Search the records below for the string "Knit" and report only the number of lines that contain it.

Data provided:
....................

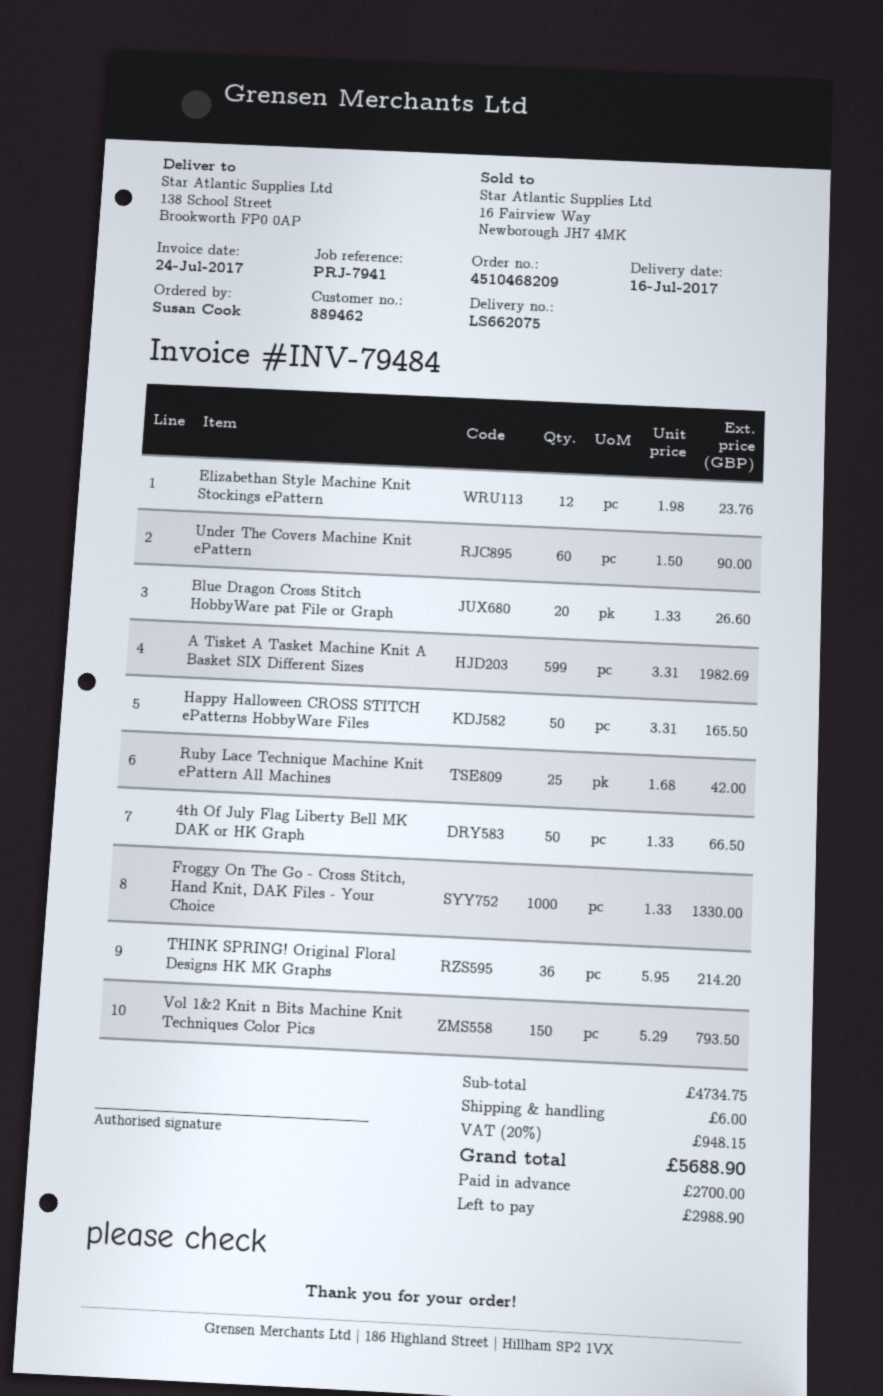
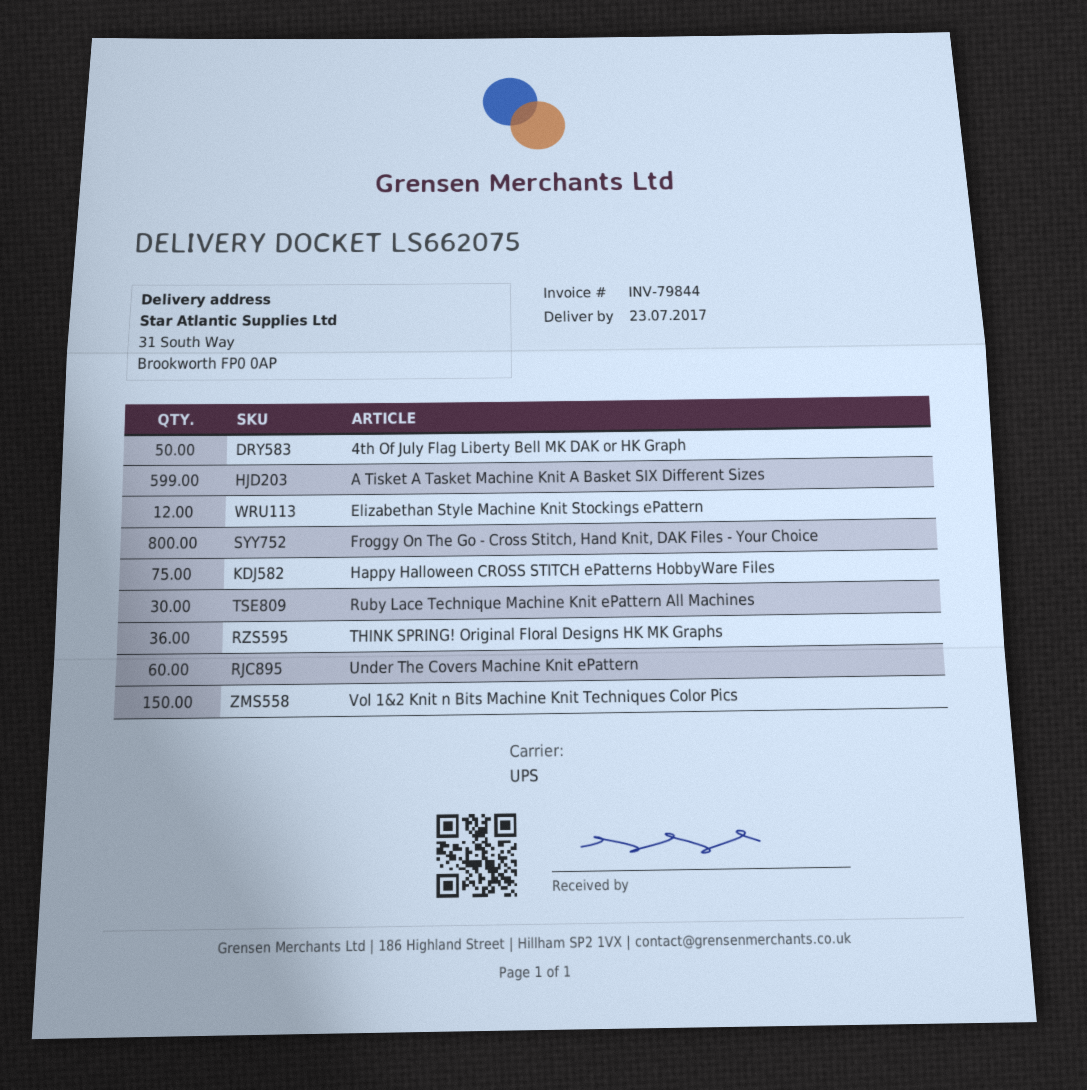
delivery date: 2017-07-16 -> 2017-07-23
invoice number: INV-79484 -> INV-79844
ship to: 138 School Street, Brookworth FP0 0AP -> 31 South Way, Brookworth FP0 0AP
Blue Dragon Cross Stitch HobbyWare pat File or Graph: 20 -> none
Happy Halloween CROSS STITCH ePatterns HobbyWare Files: 50 -> 75
Ruby Lace Technique Machine Knit ePattern All Machines: 25 -> 30
Froggy On The Go - Cross Stitch, Hand Knit, DAK Files - Your Choice: 1000 -> 800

....................

Response below: 2